Обсуждение: lazy snapshots?

Поиск
Список
Период
Сортировка

lazy snapshots?

От
Robert Haas
Дата:
I had the following idea for an optimization.  Feel free to tell me I'm nuts.

Would it be possible to postpone the operation of taking a snapshot
until we encounter an in-doubt tuple - that is, a tuple whose XMIN or
XMAX is committed but not all-visible?  It seems to me that there are
many transactions that probably never look at any recently-modified
data, and that the overhead (and contention) of scanning the ProcArray
could be avoided for such transactions.  At the time when we currently
take a snapshot, we could instead record an estimate of the oldest XID
still running; I'll call this value the threshold XID.  Ideally, this
would be something we could read from shared memory in O(1) time.
Subsequently, when we examine XMIN or XMAX, we may find that it's
aborted (in which case we don't need a snapshot to decide what to do)
or that the XID we're examining precedes the threshold XID (in which
case we don't need a snapshot to decide what to do) or that the XID
we're examining is our own (in which case we again don't need a
snapshot to decide what to do).  If none of those conditions hold, we
take a snapshot.  (Possibly, we could try rereading the threshold XID
from shared memory, because it might have advanced far enough to get
us out of the woods.)

It's necessary to convince ourselves not only that this has some
performance benefit but that it's actually correct.  It's easy to see
that, if we never take a snapshot, all the tuple visibility decisions
we make will be exactly identical to the ones that we would have made
with a snapshot; the choice of snapshot in that case is arbitrary.
But if we do eventually take a snapshot, we'll likely make different
tuple visibility decisions than we would have made had we taken the
snapshot earlier. However, the decisions that we make prior to taking
the snapshot will be consistent with the snapshot, and we will
certainly see the effects of all transactions that committed before we
started.  We may also see the effects of some transactions that commit
after we started, but that is OK: it is just as if our whole
transaction had been started slightly later and then executed more
quickly thereafter.  It would be bad if we saw the effect of
transaction A but not transaction B where transaction B committed
after transaction A, but the way snapshots are taken prevents that
regardless of exactly when we do it.

VACUUM can't remove any tuples with committed XMINs unless their XMAX
precedes our threshold XID, but I think that's not any worse under
this proposal than it is anyway.  If we took a full snapshot instead
of just writing down a threshold XID, we'd have the same problem.

OK, that's it.  Comments?

-- 
Robert Haas
EnterpriseDB: http://www.enterprisedb.com
The Enterprise PostgreSQL Company


Re: lazy snapshots?

От
Tom Lane
Дата:
Robert Haas <robertmhaas@gmail.com> writes:
> It's necessary to convince ourselves not only that this has some
> performance benefit but that it's actually correct.  It's easy to see
> that, if we never take a snapshot, all the tuple visibility decisions
> we make will be exactly identical to the ones that we would have made
> with a snapshot; the choice of snapshot in that case is arbitrary.
> But if we do eventually take a snapshot, we'll likely make different
> tuple visibility decisions than we would have made had we taken the
> snapshot earlier. However, the decisions that we make prior to taking
> the snapshot will be consistent with the snapshot, and we will
> certainly see the effects of all transactions that committed before we
> started.  We may also see the effects of some transactions that commit
> after we started, but that is OK: it is just as if our whole
> transaction had been started slightly later and then executed more
> quickly thereafter.

I don't think this is going to be acceptable at all.  You're assuming
that clients have no independent means of determining what order
transactions execute in, which isn't the case.  It would be quite
possible, for example, for a query submitted to one backend to see the
effects of a transaction that was submitted to another backend long
after the first query started.  If the two clients involved interact
at all, they're not going to be happy.  Even if they just compare
transaction timestamps, they're not going to be happy.

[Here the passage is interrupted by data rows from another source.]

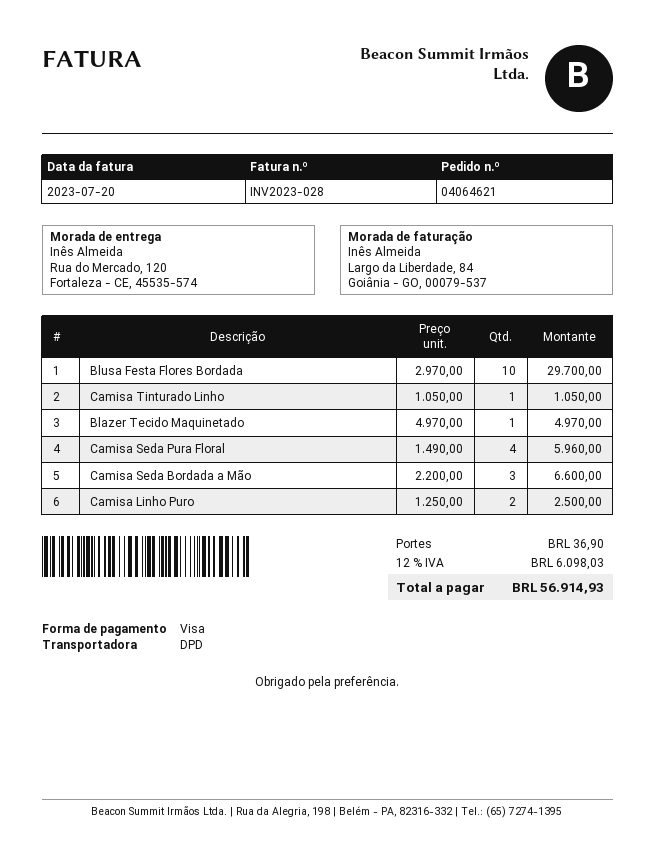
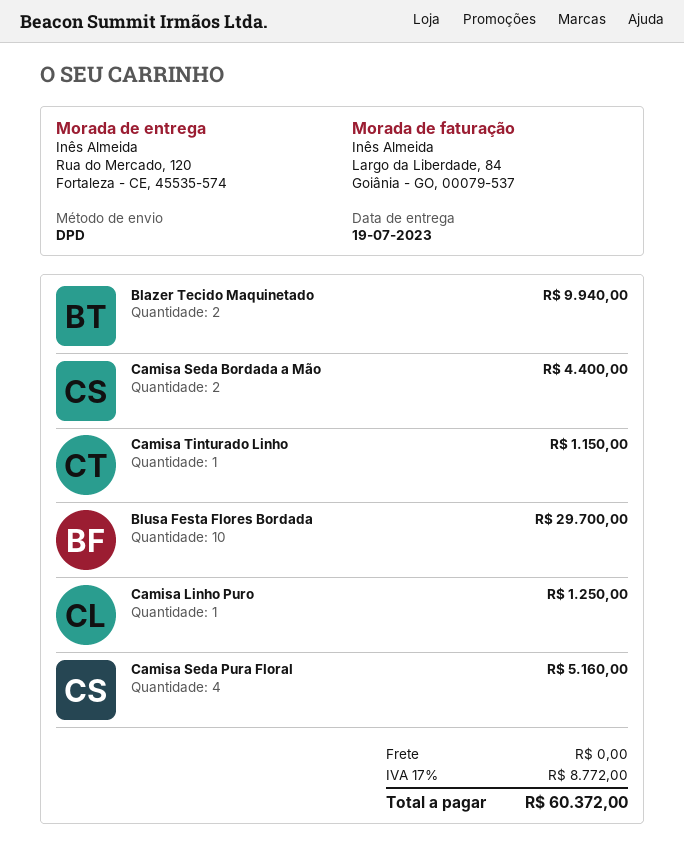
Camisa Tinturado Linho: 1 for 1050.00 -> 1 for 1150.00
Blazer Tecido Maquinetado: 1 for 4970.00 -> 2 for 9940.00
Camisa Seda Pura Floral: 4 for 5960.00 -> 4 for 5160.00
Camisa Seda Bordada a Mão: 3 for 6600.00 -> 2 for 4400.00
Camisa Linho Puro: 2 for 2500.00 -> 1 for 1250.00
shipping: 36.90 -> 0.00
tax: 12% = 6098.03 -> 17% = 8772.00
total: 56914.93 -> 60372.00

I'm less than convinced by the hypothesis that most transactions would
avoid taking snapshots in this regime, anyway.  It would only hold up
if there's little locality of reference in terms of which tuples are
getting examined/modified by concurrent transactions, and that's a
theory that seems much more likely to be wrong than right.

I wonder whether we could do something involving WAL properties --- the
current tuple visibility logic was designed before WAL existed, so it's
not exploiting that resource at all.  I'm imagining that the kernel of a
snapshot is just a WAL position, ie the end of WAL as of the time you
take the snapshot (easy to get in O(1) time).  Visibility tests then
reduce to "did this transaction commit with a WAL record located before
the specified position?".  You'd need some index datastructure that made
it reasonably cheap to find out the commit locations of recently
committed transactions, where "recent" means "back to recentGlobalXmin".
That seems possibly do-able, though I don't have a concrete design in
mind.
        regards, tom lane


Re: lazy snapshots?

От
Robert Haas
Дата:
On Wed, Oct 20, 2010 at 10:07 PM, Tom Lane <tgl@sss.pgh.pa.us> wrote:
> Robert Haas <robertmhaas@gmail.com> writes:
>> It's necessary to convince ourselves not only that this has some
>> performance benefit but that it's actually correct.  It's easy to see
>> that, if we never take a snapshot, all the tuple visibility decisions
>> we make will be exactly identical to the ones that we would have made
>> with a snapshot; the choice of snapshot in that case is arbitrary.
>> But if we do eventually take a snapshot, we'll likely make different
>> tuple visibility decisions than we would have made had we taken the
>> snapshot earlier. However, the decisions that we make prior to taking
>> the snapshot will be consistent with the snapshot, and we will
>> certainly see the effects of all transactions that committed before we
>> started.  We may also see the effects of some transactions that commit
>> after we started, but that is OK: it is just as if our whole
>> transaction had been started slightly later and then executed more
>> quickly thereafter.
>
> I don't think this is going to be acceptable at all.  You're assuming
> that clients have no independent means of determining what order
> transactions execute in, which isn't the case.  It would be quite
> possible, for example, for a query submitted to one backend to see the
> effects of a transaction that was submitted to another backend long
> after the first query started.  If the two clients involved interact
> at all, they're not going to be happy.  Even if they just compare
> transaction timestamps, they're not going to be happy.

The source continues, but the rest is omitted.